Димка не стал отвечать. Он молча глядел в потолок и считал до ста, как когда-то в далёком детстве, когда родители за любую, даже самую незначительную провинность ставили его в угол, и, находясь в той же комнате, всяческими словами пытались вызвать у него чувство раскаяния.

- Уснул что ли, чучело косолапое? – вкрадчиво спросил Тимофей Петрович.

- Нет, - буркнул Димка.

- А чего молчишь? – почти шёпотом снова задал вопрос дед.

- А ты чего опять начинаешь? Вчера же решили, что случай проехали.

- Ну, ладно, - согласился дед. – Проехали, так проехали. Давай начистоту: чего вас туда понесло-то?

- Начистоту? А снова ругаться не начнёшь?

- Нет. Клянусь последним зубом! Не веришь? На самом деле это очень страшная клятва. Смекаешь почему?

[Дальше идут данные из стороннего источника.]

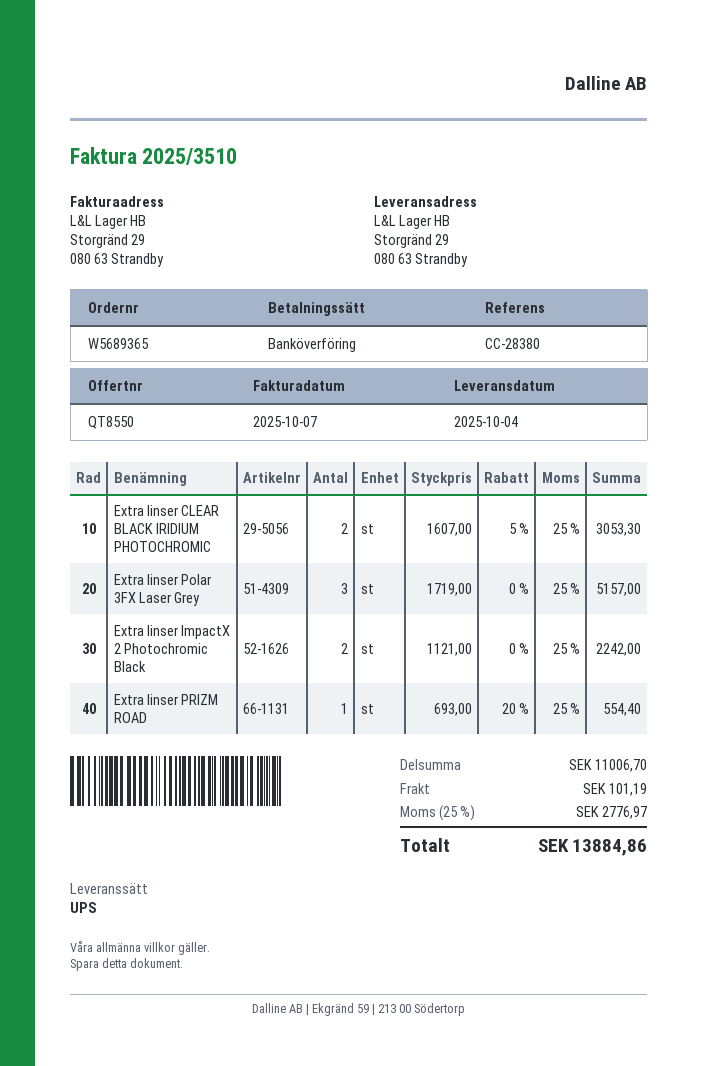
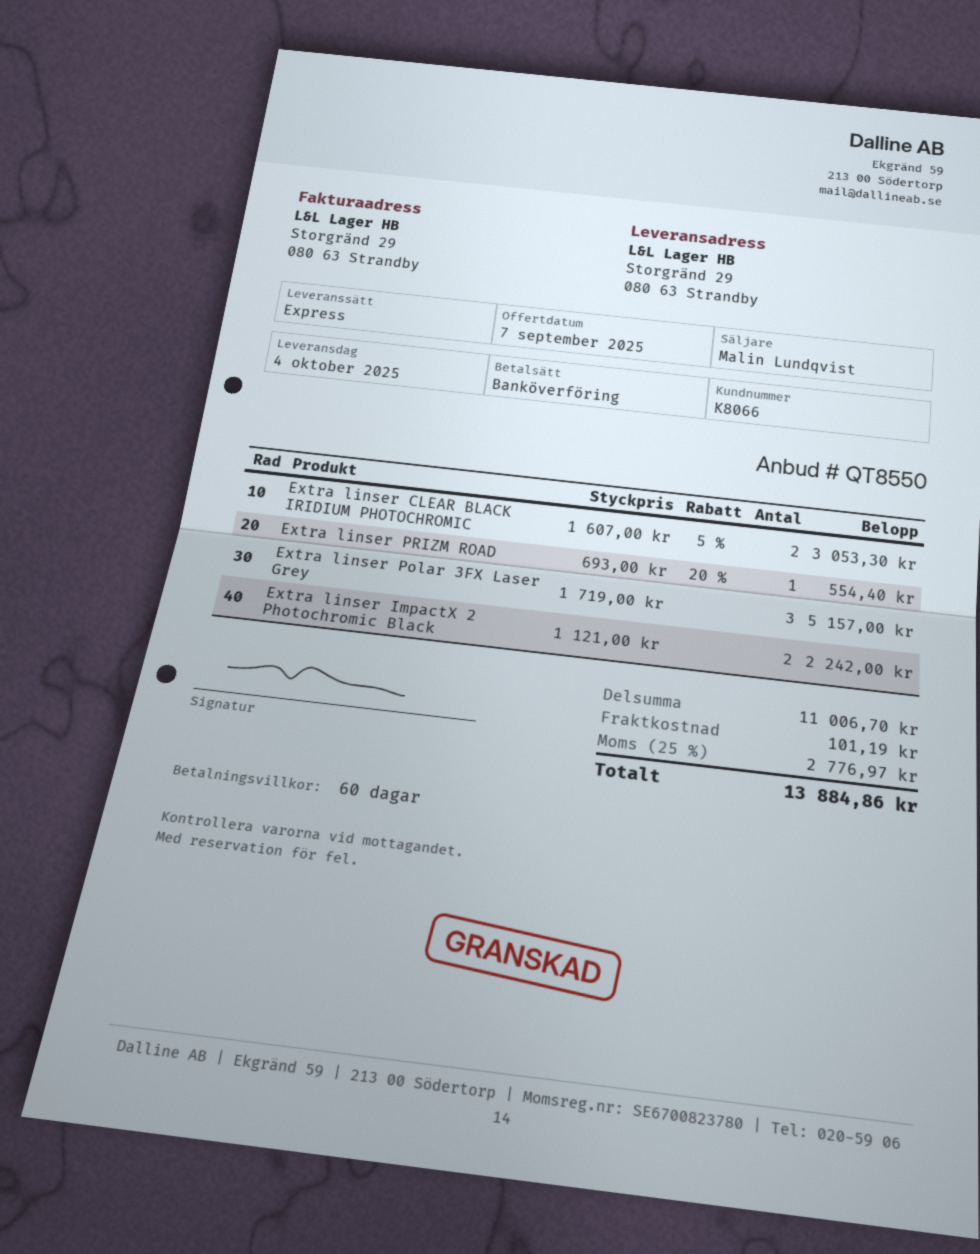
shipping method: UPS -> express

Ежели я её нарушу, то придётся мне до смерти шепелявым по селу ходить, народ смешить.

- И жевать тебе нечем будет, - уточнил Димка.

- Жевать! Без этого я точно не помру. На худой конец буду, как младенец кашку манненькую жиденькую из сосочки потягивать. А вот отсутствие моих дикторских способностей поставит крест на всей моей жизни. Ладно, рассказывай, не отвлекайся, чего на озере делали?

- За Чёрной Вдовой наблюдали. Мы ведь днём раньше там были, но её разглядеть не смогли, потому что близко подойти испугались. Поэтому вчера бинокль у тебя взяли и пошли ещё раз.

- Бинокль вы не взяли, а скрали! Взяли, это когда открыто, а вы скрали, - уточнил дед. – Ну и чего за ней, за Федорой, наблюдать-то?

- А ты что, знаешь её?

- Федору-то? Дык, пришлось однажды познакомиться, правда знакомство наше было вынужденным. У Федоры дар, она руками болезни распознаёт и лечит. Слепая она с рождения, поэтому руки ей глаза и заменяют. До войны рядом с мельницей домик стоял, в котором Федора с семьёй своей проживала. Потом отец на фронт ушёл, голову там сложил, не вернулся. В дом их бомба попала, мать её спастись не успела. Осталась Федора одна. Когда война уже на излёте была, где-то осенью в 44-ом, нашли собаки её в горах солдата раненого. Федора его выходила, любовь у них случилась. Большая, сказывают, любовь была, как песня лебединая. Только солдат тот как поправился, по долгу службы на войну вернулся, и больше его не видели. Федора мельницу под жильё приспособила, живёт там вместе со своими собаками и каждый вечер как стемнеет, зажигает в окошечке, что на самом верху мельницы, свечу - вроде маяка - солдат-то её, говорят, моряком был. Вот она путь ему до сих пор и освещает.

- Как же она столько лет слепая одна живёт?

- Ну почему одна? – вздохнул дед. – Собаки всегда рядом, они всегда при ней. Опять же, сын у неё есть. Я же не зря сказал, что любовь у неё случилась с тем солдатом. У сына семья – двенадцать ртов, все они – Федорины внуки и правнуки.

- И где они живут? Чего её к себе не возьмут?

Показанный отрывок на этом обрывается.